Jan 19 19:15:34 host1.com kernel: libceph: wrong peer, want 10.231.171.114:6816/130908, got 10.231.171.114:6816/85562


The Ceph cluster had new osd ip and mon ips.

So my questions, since these messages are coming from the kernel module, why cant the kernel module figure out that the mon and osd ips have changed. Is there some caching in the kernel ? when rbd create/attach is called on that host, it is passed new mon ips , so doesnt that update the old already mounted rbd volumes. 

Hope i made my doubts clear and yes i am a beginner in Ceph with very limited knowledge. 

Thanks for your help again
Mayank


On Tue, Jan 23, 2018 at 1:24 AM, Burkhard Linke <Burkhard.Linke@computational.bio.uni-giessen.de> wrote:
Hi,


On 01/23/2018 09:53 AM, Mayank Kumar wrote:
Hi Ceph Experts

I am a new user of Ceph and currently using Kubernetes to deploy Ceph RBD Volumes. We our doing some initial work rolling it out to internal customers and in doing that we are using the ip of the host as the ip of the osd and mons. This means if a host goes down , we loose that ip. While we are still experimenting with these behaviors, i wanted to see what the community thinks for the following scenario :-

1: a rbd volume is already attached and mounted on host A
2: the osd on which this rbd volume resides, dies and never comes back up
3: another osd is replaced in its place. I dont know the intricacies here, but i am assuming the data for this rbd volume either moves to different osd's or goes back to the newly installed osd
4: the new osd has completley new ip
5: will the rbd volume attached to host A learn the new osd ip on which its data resides and everything just continues to work ?

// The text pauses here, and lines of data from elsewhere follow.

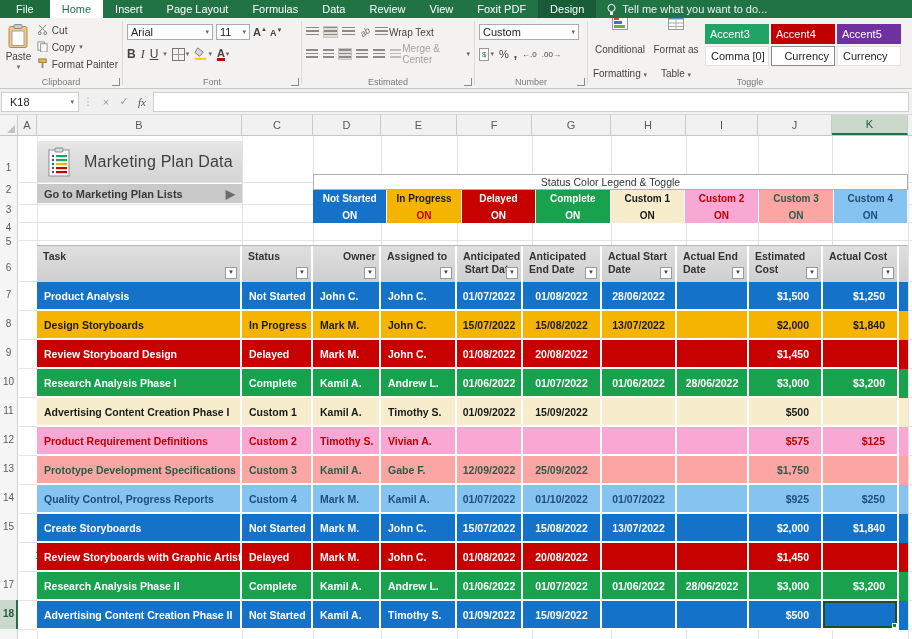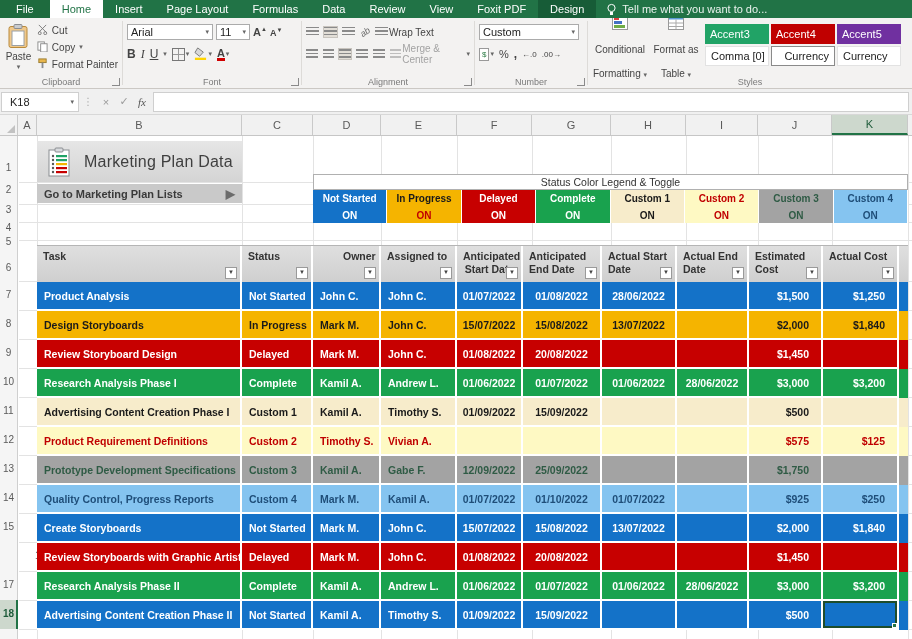"Alignment" div.glabel { text: Alignment -> Estimated }
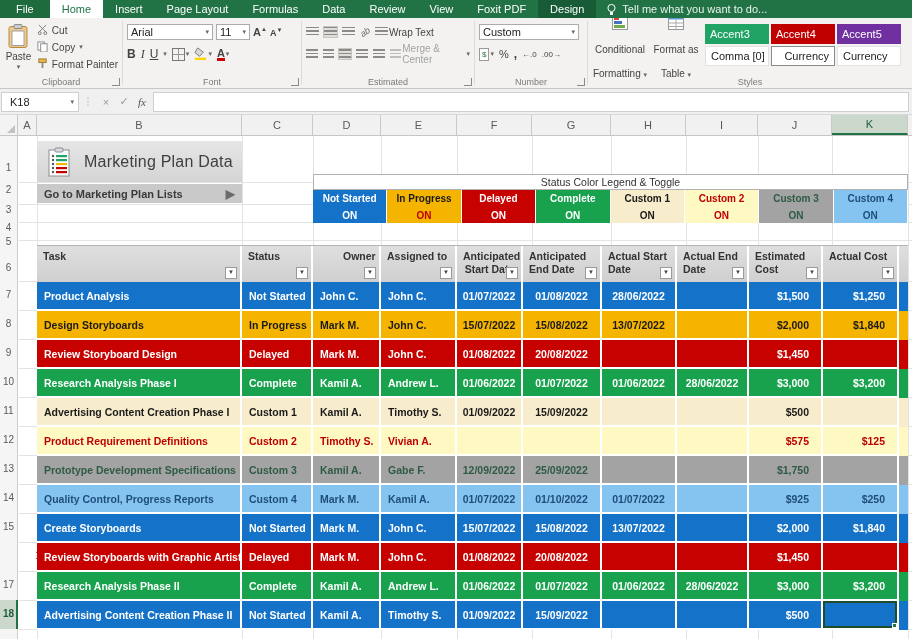"Styles" div.glabel { text: Styles -> Toggle }
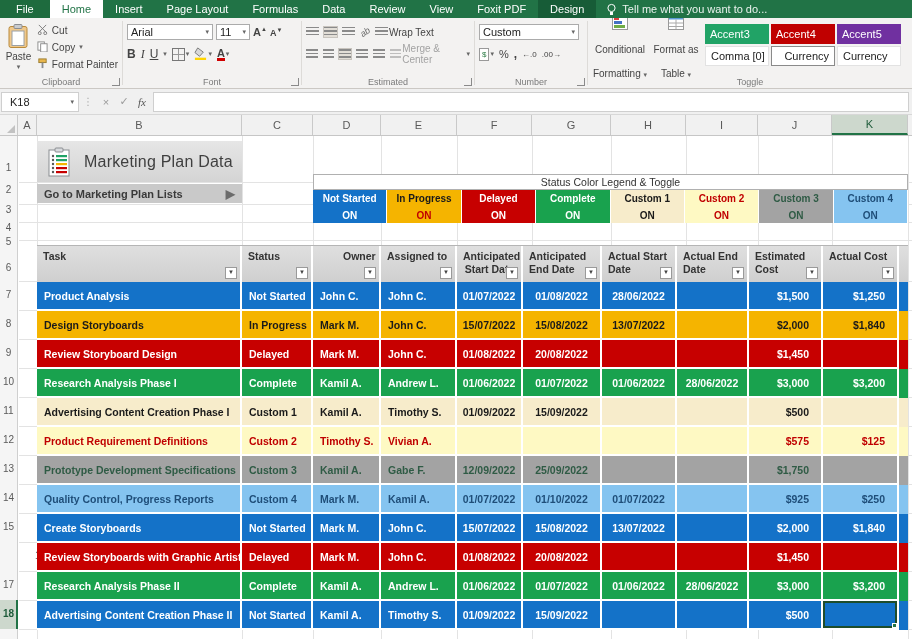"Custom 2" .row-pink { background: #fef9c3 -> #f9a8d4 }
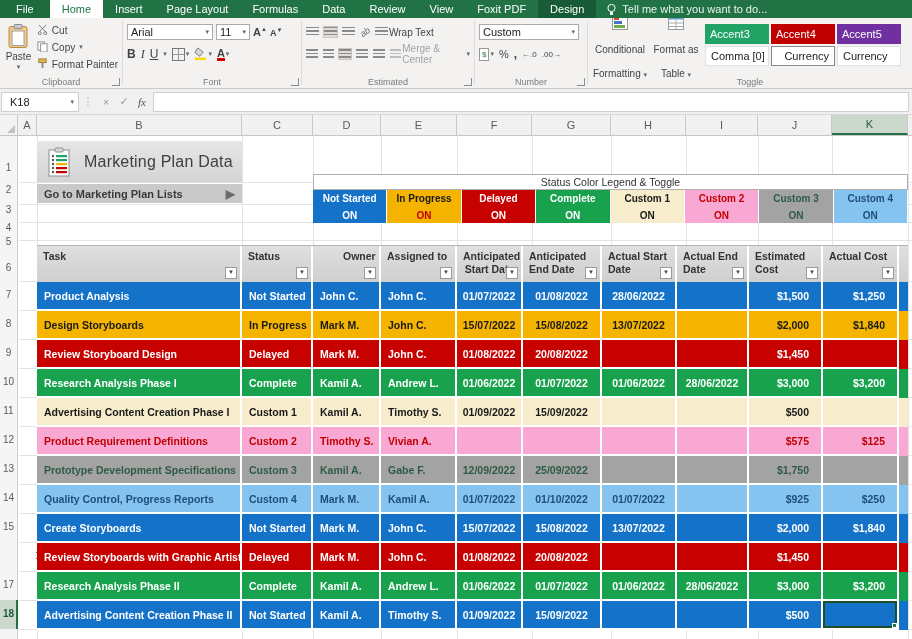"Custom 3" .row-mint { background: #a3a3a3 -> #fca5a5 }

What if all the mons also have changed ip ?
A volume does not reside "on a osd". The volume is striped, and each strip is stored in a placement group; the placement group on the other hand is distributed to several OSDs depending on the crush rules and the number of replicates.

If an OSD dies, ceph will backfill the now missing replicates to another OSD, given another OSD satisfying the crush rules is available. The same process is also triggered if an OSD is added.

This process is somewhat transparent to the ceph client, as long as enough replicates a present. The ceph client (librbd accessing a volume in this case) gets asynchronous notification from the ceph mons in case of relevant changes, e.g. updates to the osd map reflecting the failure of an OSD. Traffic to the OSD will be automatically rerouted depending on the crush rules as explained above. The OSD map also contains the IP address of all OSDs, so changes to the IP address are just another update to the map.

The only problem you might run into is changing the IP address of the mons. There's also a mon map listing all active mons; if the mon a ceph client is using dies/is removed, the client will switch to another active mon from the map. This works fine in a running system; you can change the IP address of a mon one by one without any interruption to the client (theoretically....).

The problem is starting the ceph client. In this case the client uses the list of mons from the ceph configuration file to contact one mon and receive the initial mon map. If you change the hostnames/IP address of the mons, you also need to update the ceph configuration file.

The above outline is how it should work, given a valid ceph and network setup. YMMV.